Excerpts from Benjamin Saller's message of Fri Jul 29 03:39:38 -0700 2011:
> [ This is an effort to collect the output of a number of discussions
> regarding services that are co-located within a single container. If
> you see something that isn't what we talked about or disagree with
> something please respond. We intend to use this as the basis for a
> specification moving forward. ]
> Ensemble Co-located Services
> Services execute in one or more service units. Service Units provide
> both a conceptual and a practical containment of a service's runtime.
> Until the implementation of this specification service units represent
> the smallest execution unit of a service at the concrete level and
> map. With the changes in this specification the container of a service
> unit will be able to nest additional unit agents in cases where it
> makes sense.
> Services such as logging, monitoring and storage often require some
> access to the runtime of the service they apply to. Under the current
> modeling of services its possible to relate things like monitoring to
> services by expressing in the monitored service that it supports a
> relationship with the monitoring service. This has possible issues,
> monitoring solutions might require direct access to log and state
> files as well as machine/container specific stats for load and IO. In
> addition this requires that every formula author that wishes to
> support logging provide additional interfaces in their formula
> specifications. It is desirable to allow for services to have complete
> access to the runtime state of another service with little to no
> change on the part of the formula author who may never know services
> are being co-located with their service.
> The following changes are designed to address both these issues and
> allow a class of formula that can nest within an existing container
> while still taking advantage of the existing relationship machinery.
+1, and for the record, I think storage *does* have a place here, even
if we model it later inside Ensemble, this may satisfy some of the
more common use cases. I could see a formula called 'ebsraid' which
takes required config params of a list of volume ids, and raid type,
and will have a promiscuous relation of interface "storage-dir" which
will mount the EBS raid either at /var/lib or where the other side of
the relation says to mount it.
> Co-located service/formula: A service designed for and deployed to the
> running container of another service.
> Parent service: The running service in whose service units we will be
> executing units of the co-located service.
I agree with Gustavo that parent/child doesn't fit what discussions we
had before. I see them all as peers, its just that these formulas happen
to have promiscuous relations which are useful when co-located. If
I destroy the "myblog" service which also had the "rsyslog" service
co-located with it, thats ok, rsyslog should still be there. Maybe an
optional --destroy-colocated or something like that to be clear that I
want the containers wiped out. Starts to feel like apt where we would
maybe want to say "these additional colocated services will be destroyed"

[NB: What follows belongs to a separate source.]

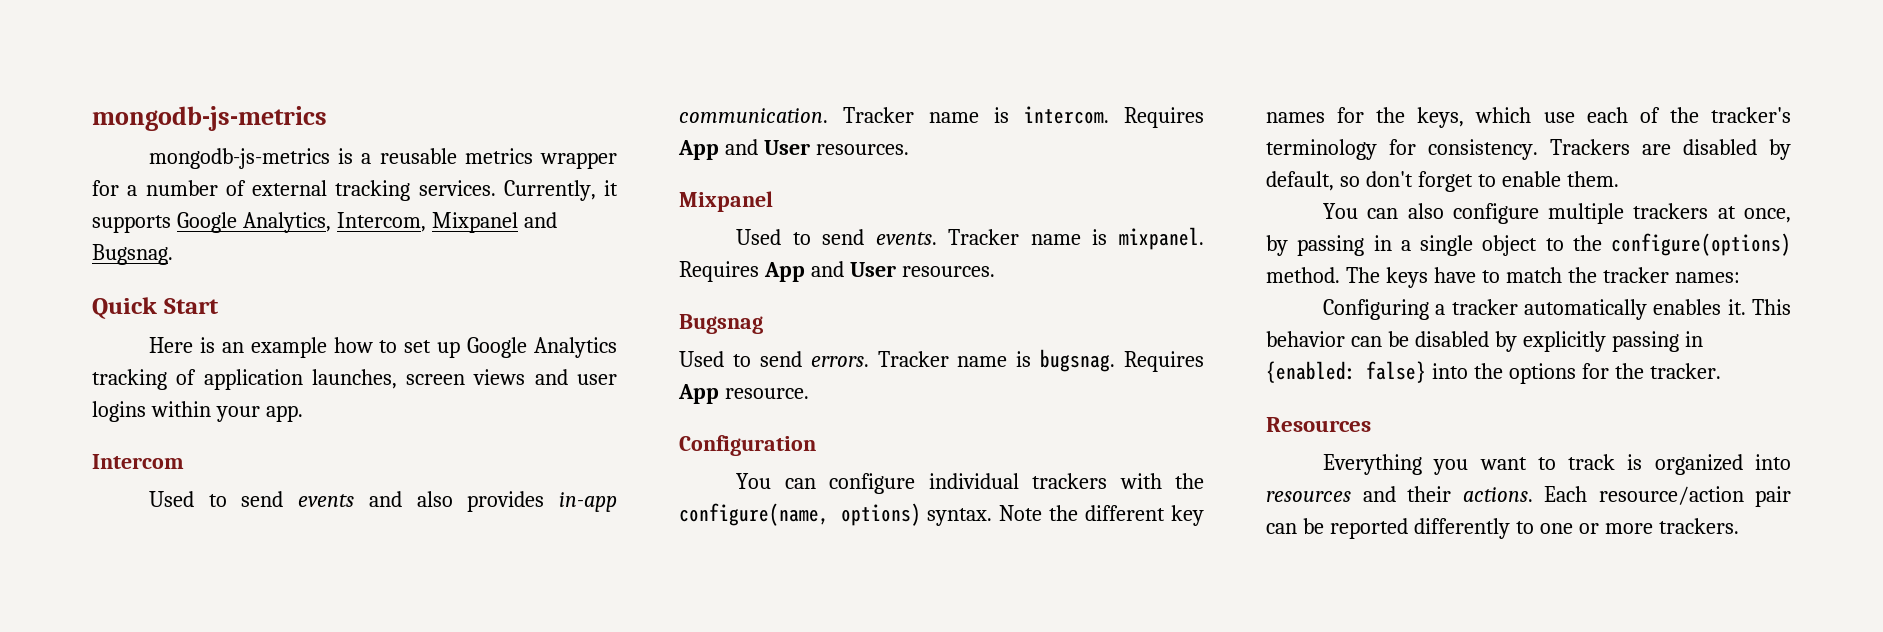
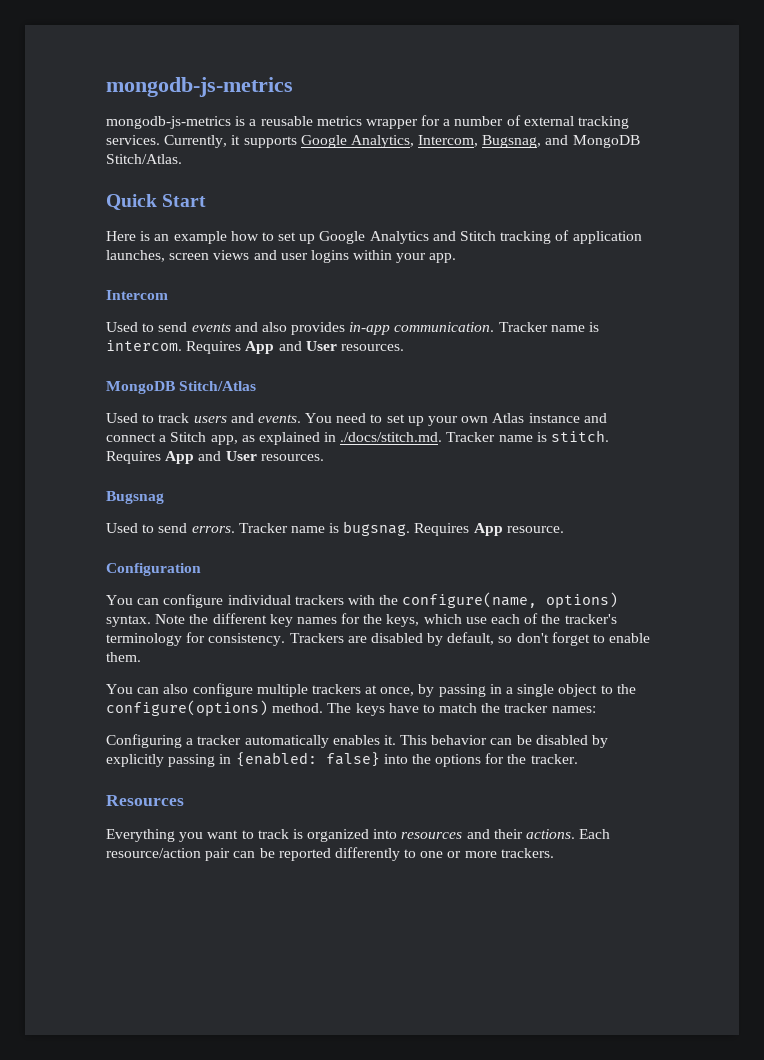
[431,212,557,233] [92,244,173,265] Mixpanel and Bugsnag. -> [482,135,640,148] [106,154,182,164] Bugsnag, and MongoDB Stitch/Atlas.
(618, 347) none -> [432,231,497,241] and Stitch
[679,191,773,212] [736,227,1204,250] Mixpanel // Used to send events. Tracker name is mixpanel. -> [106,381,257,394] [106,413,607,426] [106,430,610,445] MongoDB Stitch/Atlas // Used to track users and events. You need to set up your own Atlas instance and connect a Stitch app, as explained in ./docs/stitch.md. Tracker name is stitch.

> Ensembles deploy command will take a few options designed to easily
> express how services co-locate.
> ensemble deploy <formula> [[--with <colo-formual [<service_name>]] ...]
Hmm, and now I wonder if parent/child semantics *do* have some value. What
if the --with's were named service-namer+formula ? As in
ensemble deploy mysql wiki-db --with rsyslog --with munin-node
This would prevent anyone ever being able to co-locate the same formula
twice. I can think of some use cases for that (like two munin-node
instances with different service settings). But maybe thats the kind of
thing that is an acceptable limitation since those formulas would have
to be crafted very carefully to be able to be co-located in such a way.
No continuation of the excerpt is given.